[Records excerpted from a collection]
____

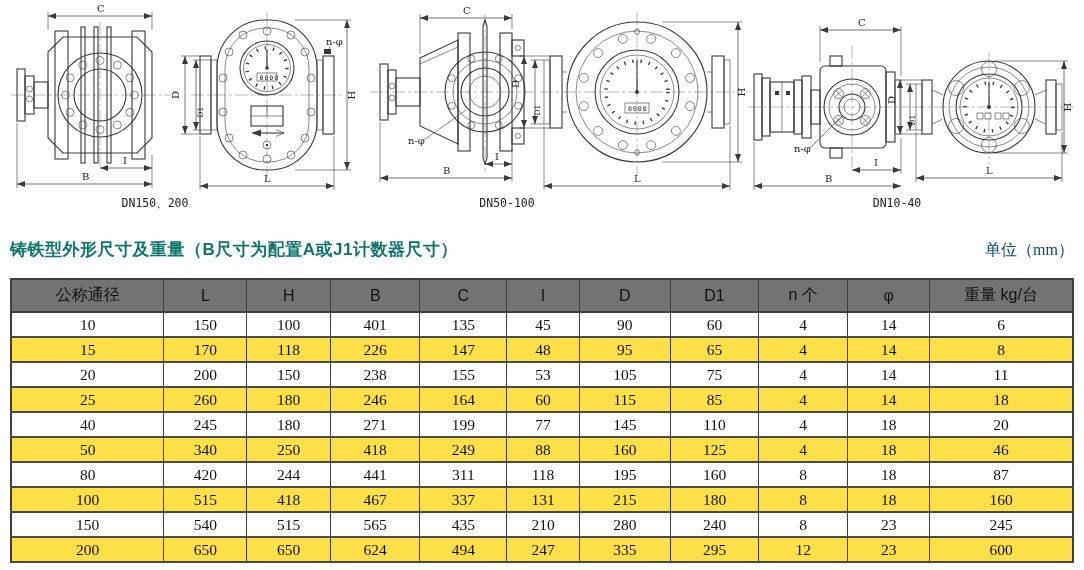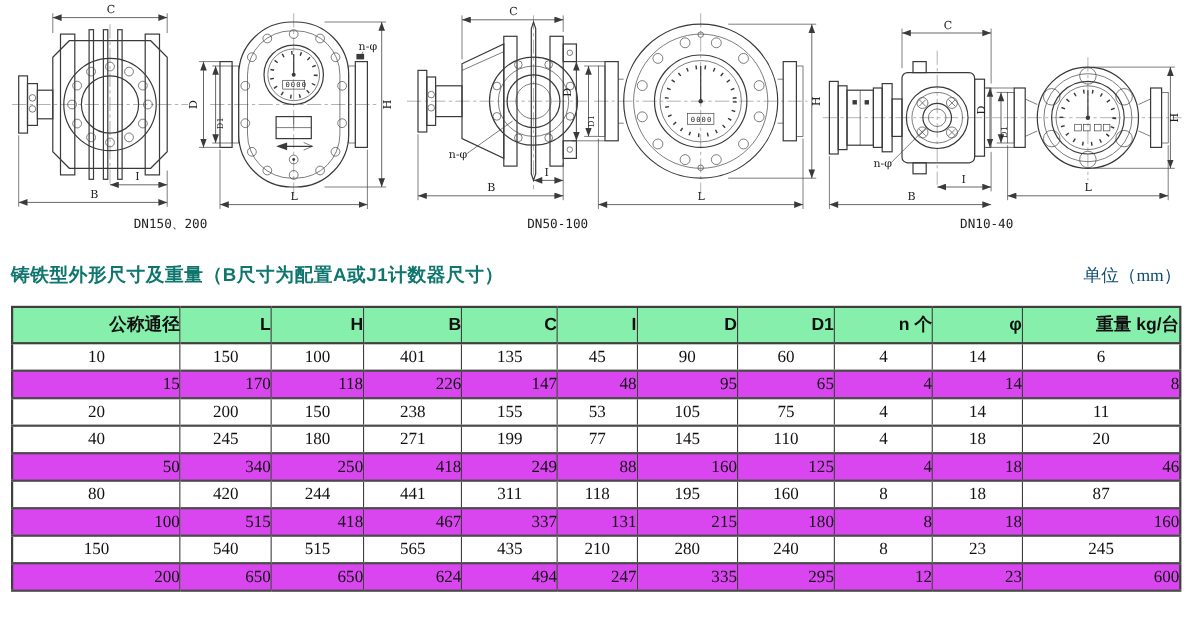--- a/index.html
+++ b/index.html
@@ -20,23 +20,23 @@
   text.cap{font-family:"DejaVu Sans Mono",monospace;font-size:11.5px;fill:#222;}
   text.ctr{font-family:"DejaVu Sans Mono",monospace;font-size:6.5px;fill:#222;letter-spacing:1px;}
 
   
   .titlebar{position:absolute;top:238px;left:10px;width:1064px;display:flex;justify-content:space-between;align-items:baseline;}
   .sec-title{font-size:17px;font-weight:bold;color:#0f766e;letter-spacing:0.5px;}
   .sec-unit{font-size:16px;color:#0c4a6e;font-family:"Liberation Serif",serif;}
 
   
   .dim-table{position:absolute;top:278px;left:10px;width:1064px;border-collapse:collapse;table-layout:fixed;}
-  .dim-table th{background:#86efac;font-weight:bold;font-size:16px;color:#111;height:31px;border:1px solid #3f3f3f;border-top:2px solid #3f3f3f;border-bottom:2px solid #3f3f3f;padding:0;text-align:right;}
+  .dim-table th{background:#737373;font-weight:normal;font-size:16px;color:#111;height:31px;border:1px solid #3f3f3f;border-top:2px solid #3f3f3f;border-bottom:2px solid #3f3f3f;padding:0;text-align:center;}
   .dim-table td{font-family:"Liberation Serif",serif;font-size:15.5px;color:#111;height:23px;border-left:1px solid #3f3f3f;border-right:1px solid #3f3f3f;border-bottom:2px solid #4a4a4a;padding:0;text-align:center;}
-  .dim-table tr.stripe td{background:#d946ef;text-align:right;}
+  .dim-table tr.stripe td{background:#fde047;}
   .dim-table{border:2px solid #3f3f3f;}
 </style>
 </head>
 <body>
 
 <div class="drawings">
 
   <svg style="left:5px" width="353" height="222" viewBox="0 0 353 222">
     <defs>
       <marker id="aE1" markerWidth="9" markerHeight="7" refX="8" refY="3" orient="auto" markerUnits="userSpaceOnUse">
@@ -431,20 +431,33 @@
         <td>150</td>
         <td>238</td>
         <td>155</td>
         <td>53</td>
         <td>105</td>
         <td>75</td>
         <td>4</td>
         <td>14</td>
         <td>11</td>
       </tr>
+      <tr class="stripe">
+        <td>25</td>
+        <td>260</td>
+        <td>180</td>
+        <td>246</td>
+        <td>164</td>
+        <td>60</td>
+        <td>115</td>
+        <td>85</td>
+        <td>4</td>
+        <td>14</td>
+        <td>18</td>
+      </tr>
       <tr>
         <td>40</td>
         <td>245</td>
         <td>180</td>
         <td>271</td>
         <td>199</td>
         <td>77</td>
         <td>145</td>
         <td>110</td>
         <td>4</td>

____

EXERCISE GOAL:
Reproduce every record word for word. The copy must contain no pictures.

THE COMPLETED TASK:
--- a/index.html
+++ b/index.html
@@ -20,23 +20,23 @@
   text.cap{font-family:"DejaVu Sans Mono",monospace;font-size:11.5px;fill:#222;}
   text.ctr{font-family:"DejaVu Sans Mono",monospace;font-size:6.5px;fill:#222;letter-spacing:1px;}
 
   
   .titlebar{position:absolute;top:238px;left:10px;width:1064px;display:flex;justify-content:space-between;align-items:baseline;}
   .sec-title{font-size:17px;font-weight:bold;color:#0f766e;letter-spacing:0.5px;}
   .sec-unit{font-size:16px;color:#0c4a6e;font-family:"Liberation Serif",serif;}
 
   
   .dim-table{position:absolute;top:278px;left:10px;width:1064px;border-collapse:collapse;table-layout:fixed;}
-  .dim-table th{background:#86efac;font-weight:bold;font-size:16px;color:#111;height:31px;border:1px solid #3f3f3f;border-top:2px solid #3f3f3f;border-bottom:2px solid #3f3f3f;padding:0;text-align:right;}
+  .dim-table th{background:#737373;font-weight:normal;font-size:16px;color:#111;height:31px;border:1px solid #3f3f3f;border-top:2px solid #3f3f3f;border-bottom:2px solid #3f3f3f;padding:0;text-align:center;}
   .dim-table td{font-family:"Liberation Serif",serif;font-size:15.5px;color:#111;height:23px;border-left:1px solid #3f3f3f;border-right:1px solid #3f3f3f;border-bottom:2px solid #4a4a4a;padding:0;text-align:center;}
-  .dim-table tr.stripe td{background:#d946ef;text-align:right;}
+  .dim-table tr.stripe td{background:#fde047;}
   .dim-table{border:2px solid #3f3f3f;}
 </style>
 </head>
 <body>
 
 <div class="drawings">
 
   <svg style="left:5px" width="353" height="222" viewBox="0 0 353 222">
     <defs>
       <marker id="aE1" markerWidth="9" markerHeight="7" refX="8" refY="3" orient="auto" markerUnits="userSpaceOnUse">
@@ -431,20 +431,33 @@
         <td>150</td>
         <td>238</td>
         <td>155</td>
         <td>53</td>
         <td>105</td>
         <td>75</td>
         <td>4</td>
         <td>14</td>
         <td>11</td>
       </tr>
+      <tr class="stripe">
+        <td>25</td>
+        <td>260</td>
+        <td>180</td>
+        <td>246</td>
+        <td>164</td>
+        <td>60</td>
+        <td>115</td>
+        <td>85</td>
+        <td>4</td>
+        <td>14</td>
+        <td>18</td>
+      </tr>
       <tr>
         <td>40</td>
         <td>245</td>
         <td>180</td>
         <td>271</td>
         <td>199</td>
         <td>77</td>
         <td>145</td>
         <td>110</td>
         <td>4</td>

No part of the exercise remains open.